* **Source material**:
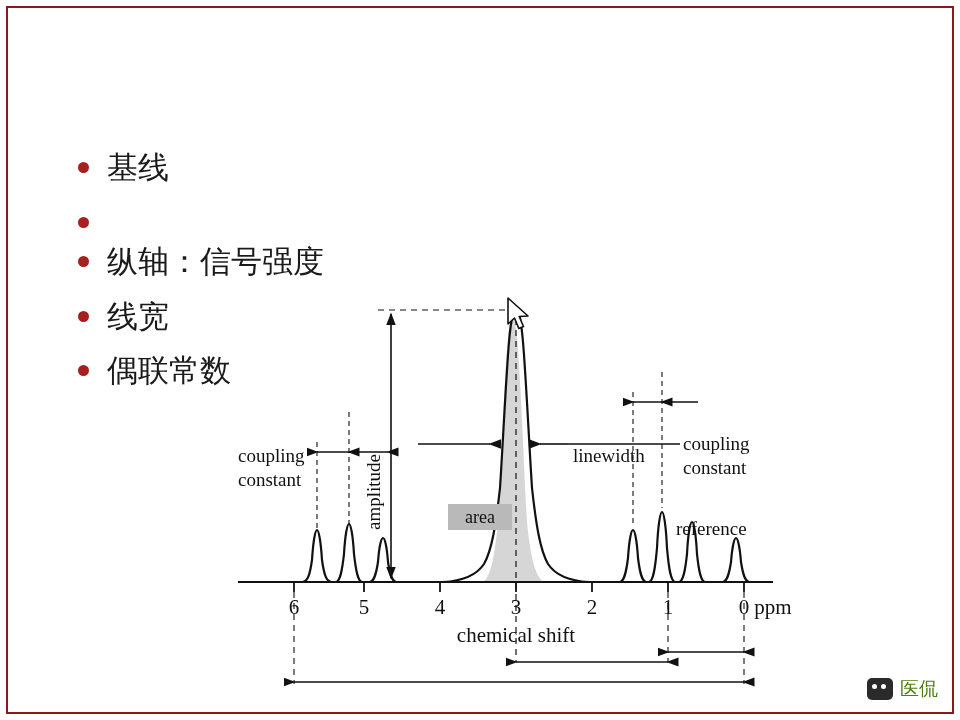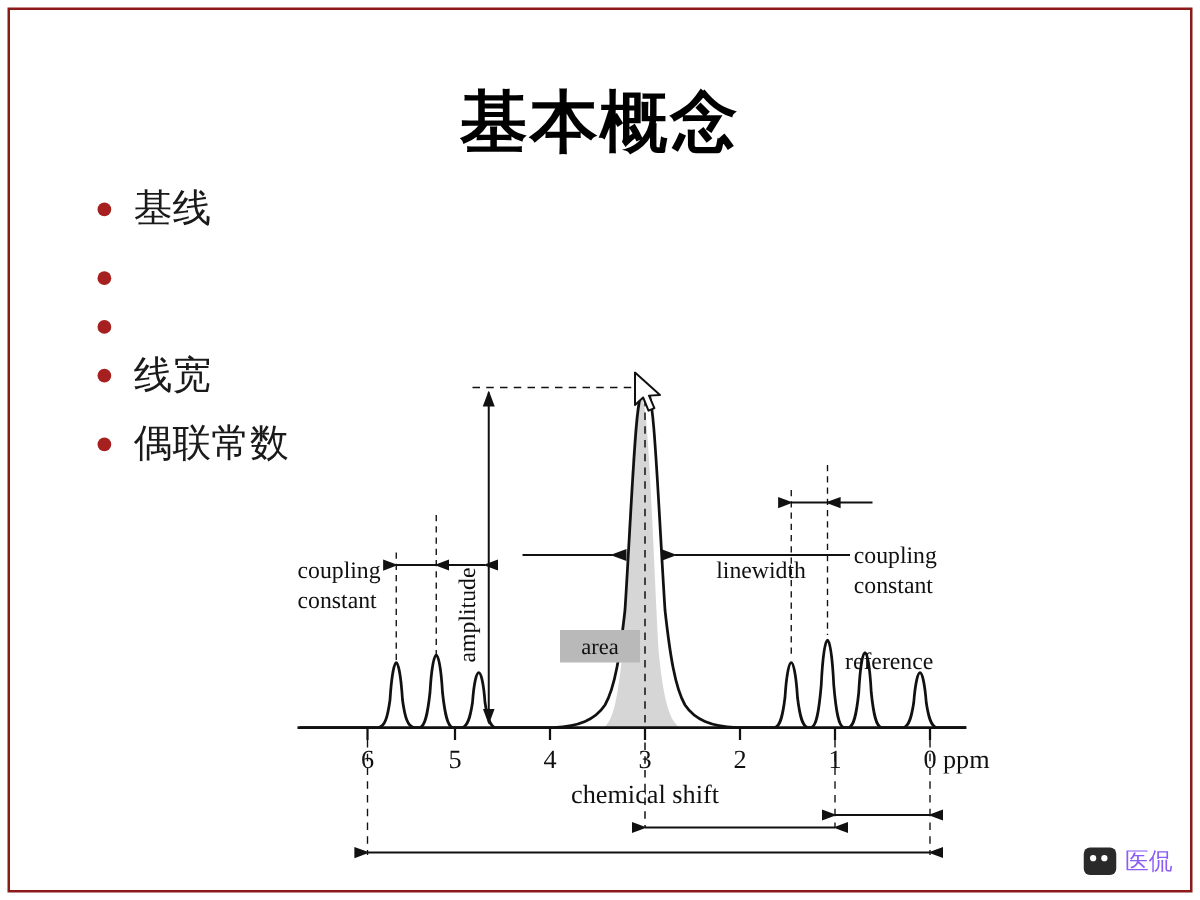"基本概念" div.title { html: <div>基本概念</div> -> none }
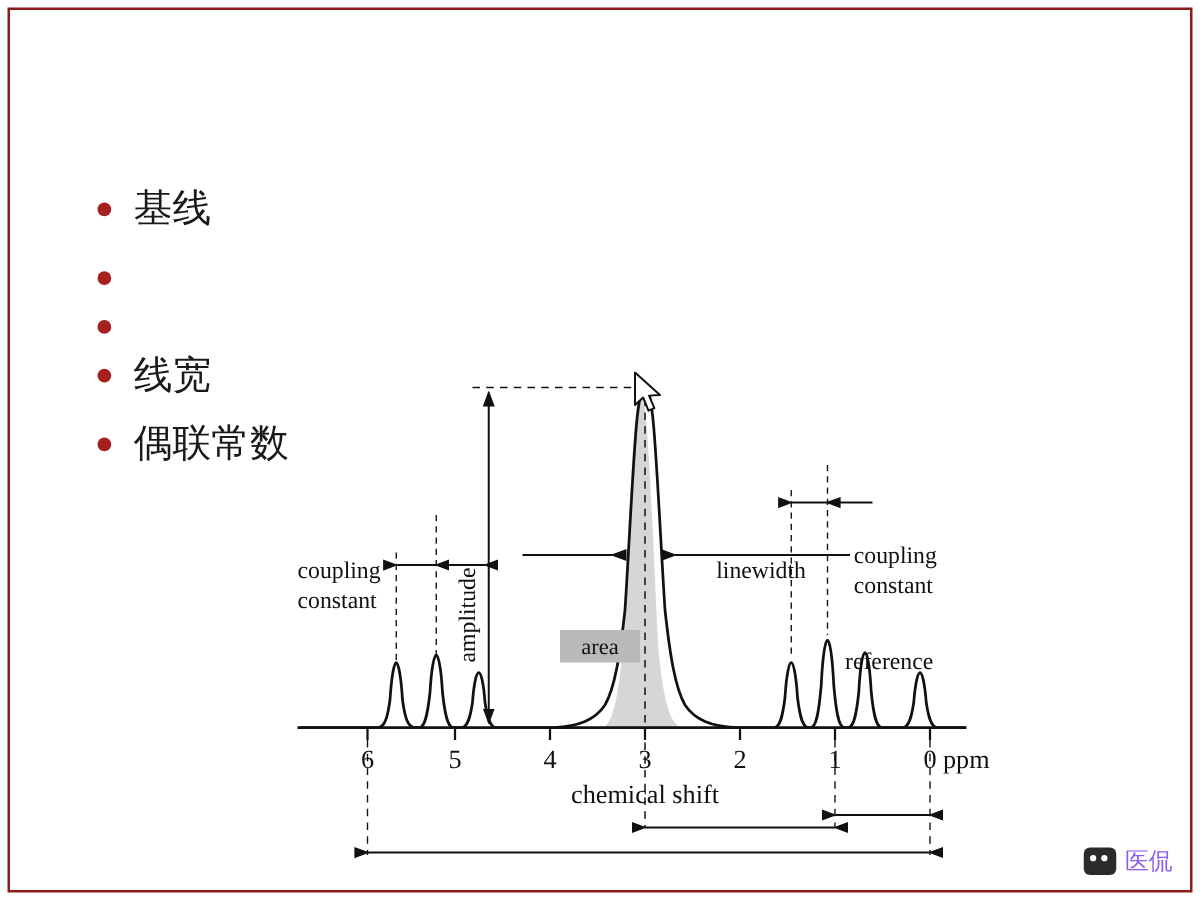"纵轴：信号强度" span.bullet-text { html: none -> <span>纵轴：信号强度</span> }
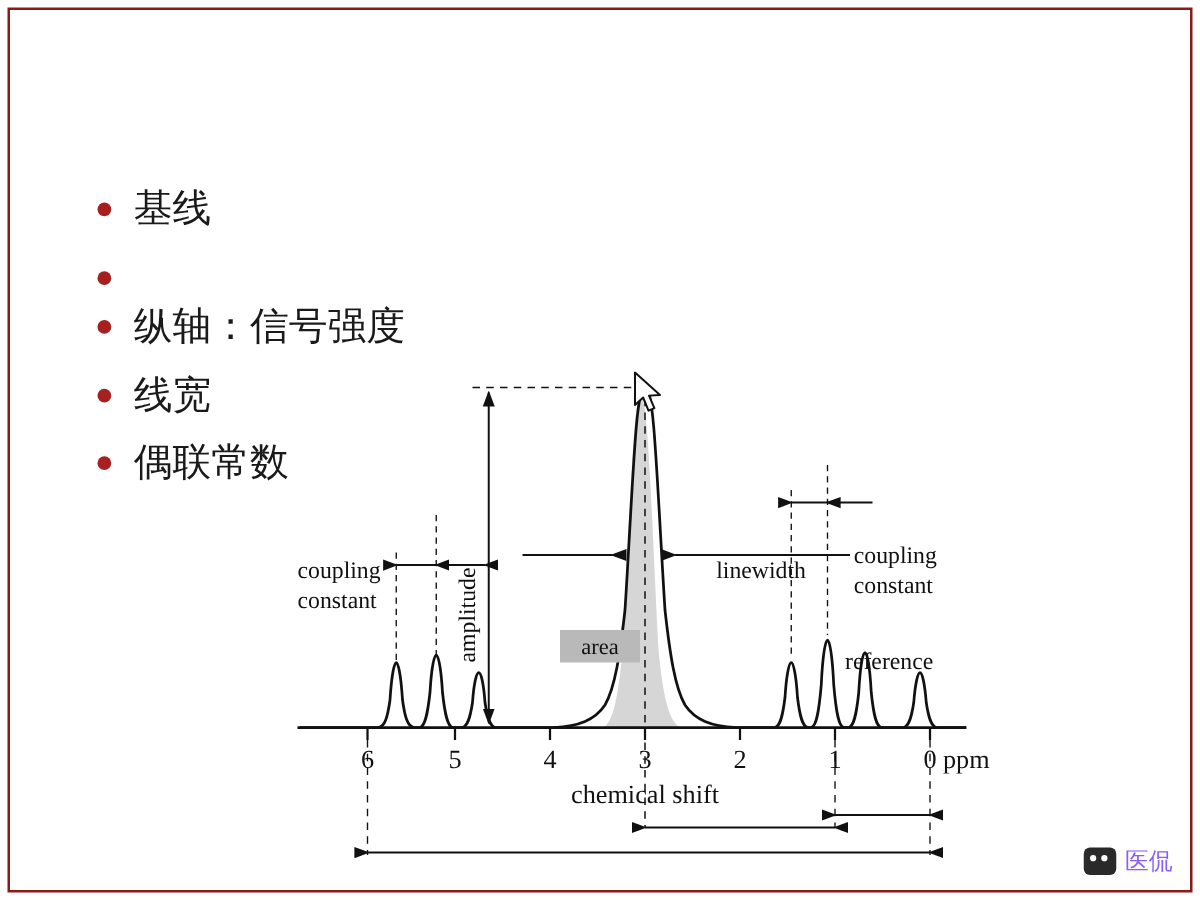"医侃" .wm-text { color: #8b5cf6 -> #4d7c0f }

---

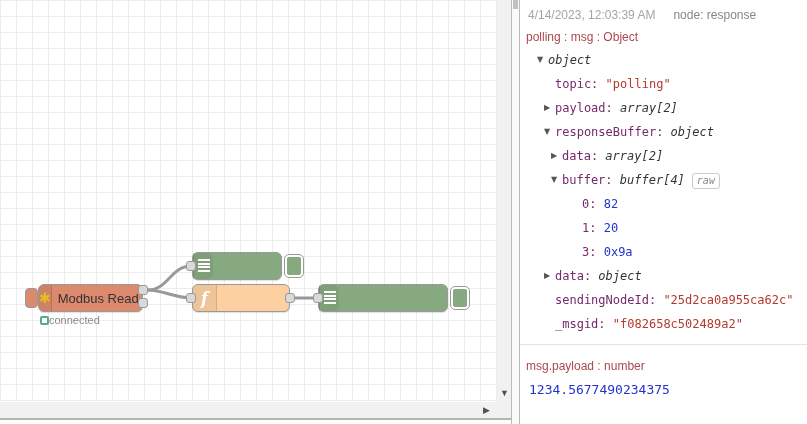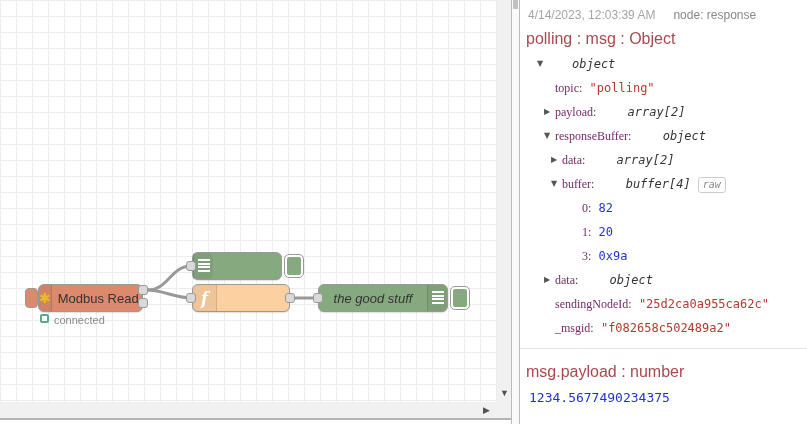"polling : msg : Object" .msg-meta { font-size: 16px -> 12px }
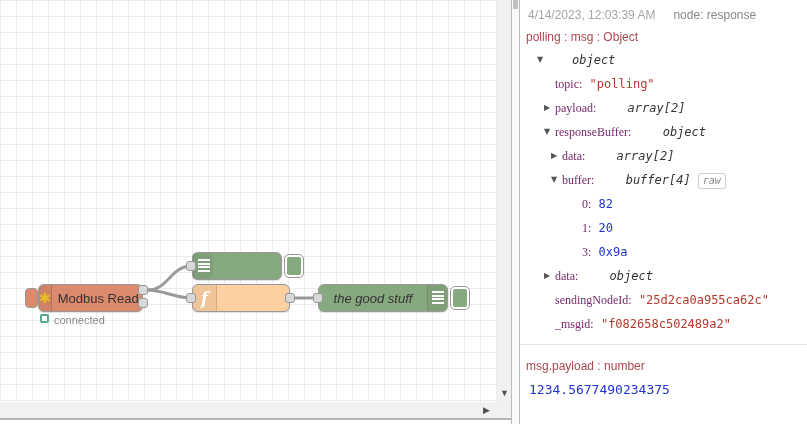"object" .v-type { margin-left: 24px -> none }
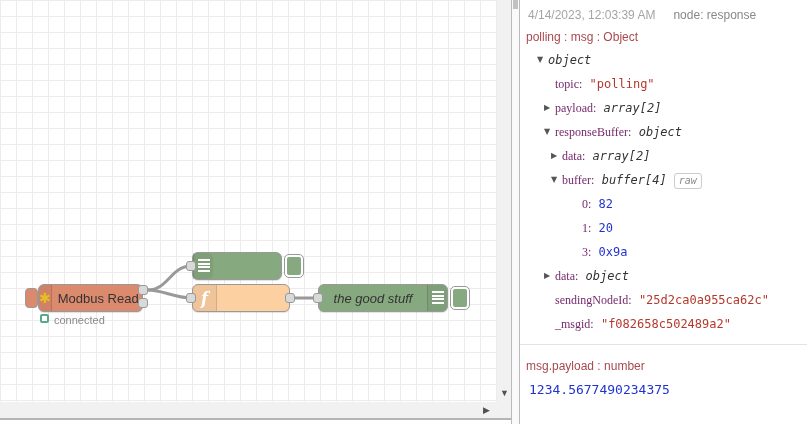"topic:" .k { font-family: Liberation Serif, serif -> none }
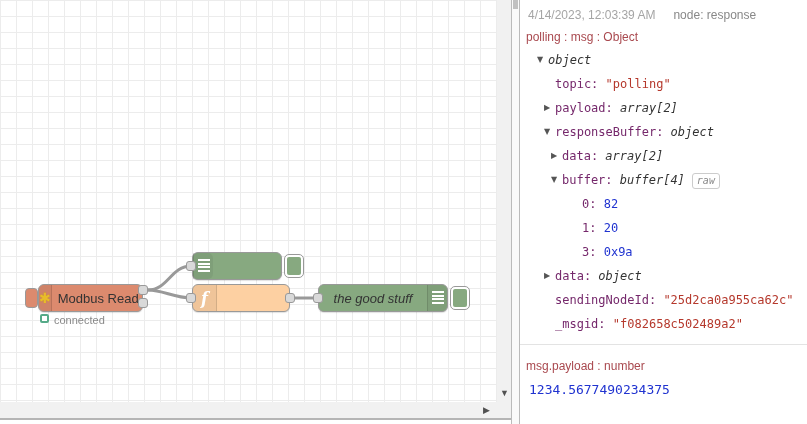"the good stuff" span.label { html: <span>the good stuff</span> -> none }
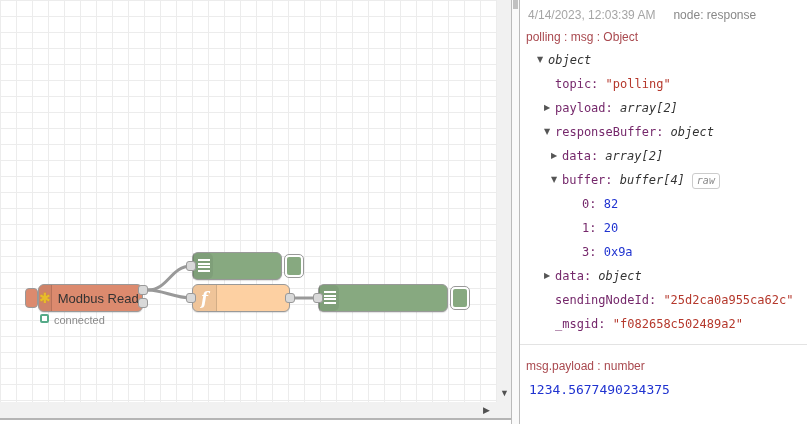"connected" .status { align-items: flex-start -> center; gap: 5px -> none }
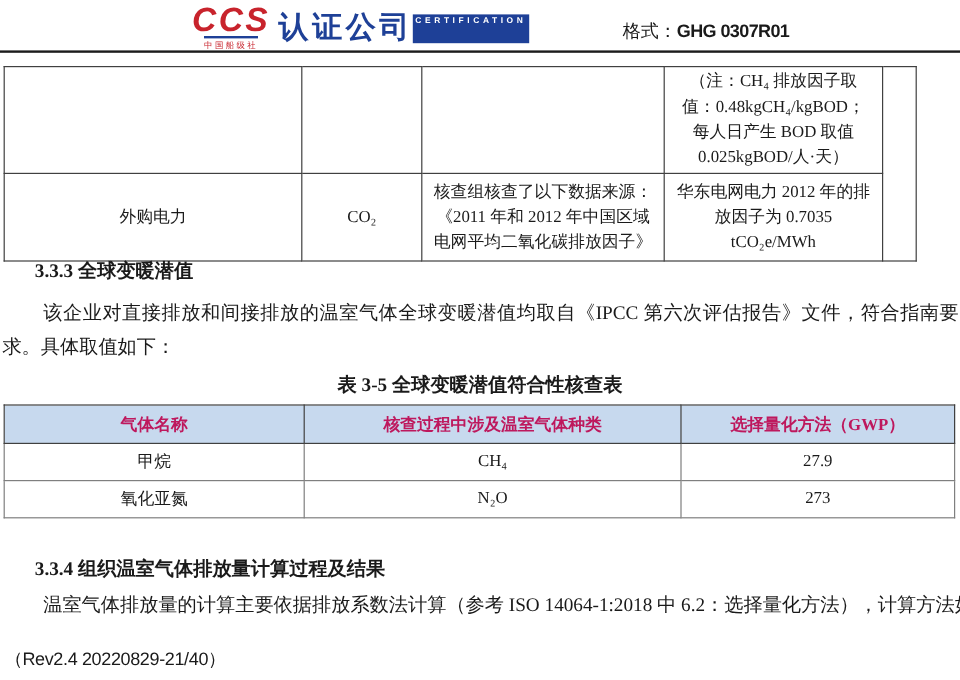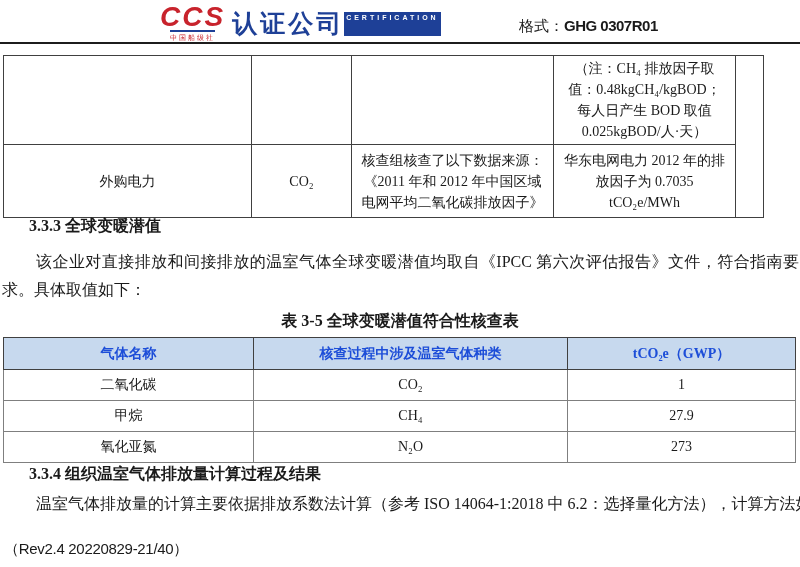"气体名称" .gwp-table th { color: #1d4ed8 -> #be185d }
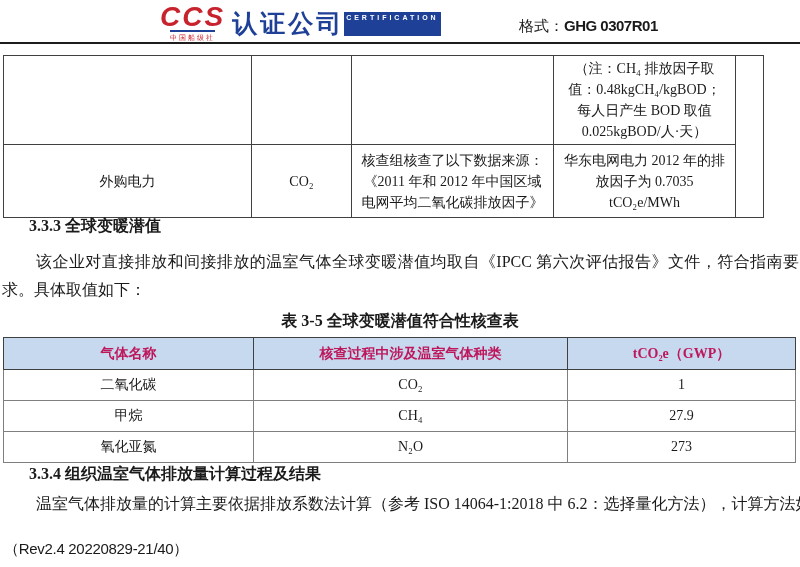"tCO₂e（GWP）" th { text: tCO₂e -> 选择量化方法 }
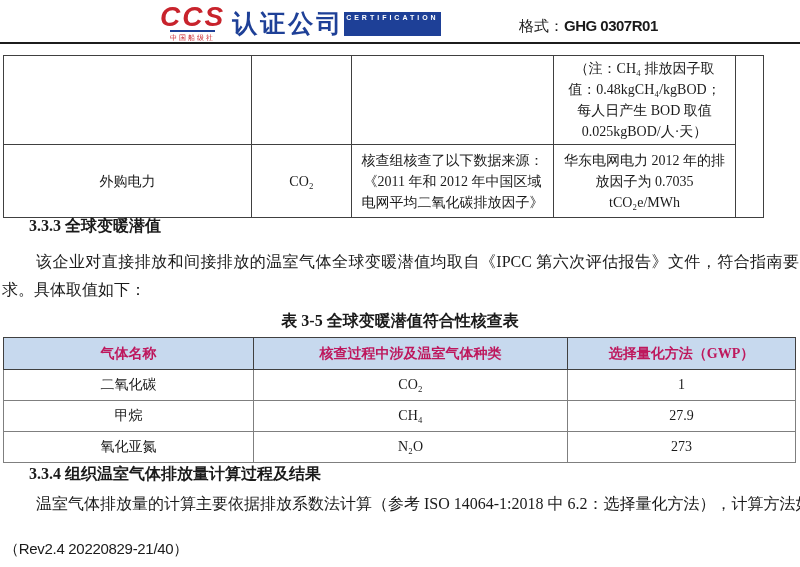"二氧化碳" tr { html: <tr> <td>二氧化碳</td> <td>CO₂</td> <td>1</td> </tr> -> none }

* **Problem details**: In the listing above, find the line containing "Liberation Serif, serif". Output it and every line after it up to and including the line containing "html: <tr> <td>二氧化碳</td>", exactly, but skip the pictures.

* **Your response**:
"topic:" .k { font-family: Liberation Serif, serif -> none }
"the good stuff" span.label { html: <span>the good stuff</span> -> none }
"connected" .status { align-items: flex-start -> center; gap: 5px -> none }
"气体名称" .gwp-table th { color: #1d4ed8 -> #be185d }
"tCO₂e（GWP）" th { text: tCO₂e -> 选择量化方法 }
"二氧化碳" tr { html: <tr> <td>二氧化碳</td> <td>CO₂</td> <td>1</td> </tr> -> none }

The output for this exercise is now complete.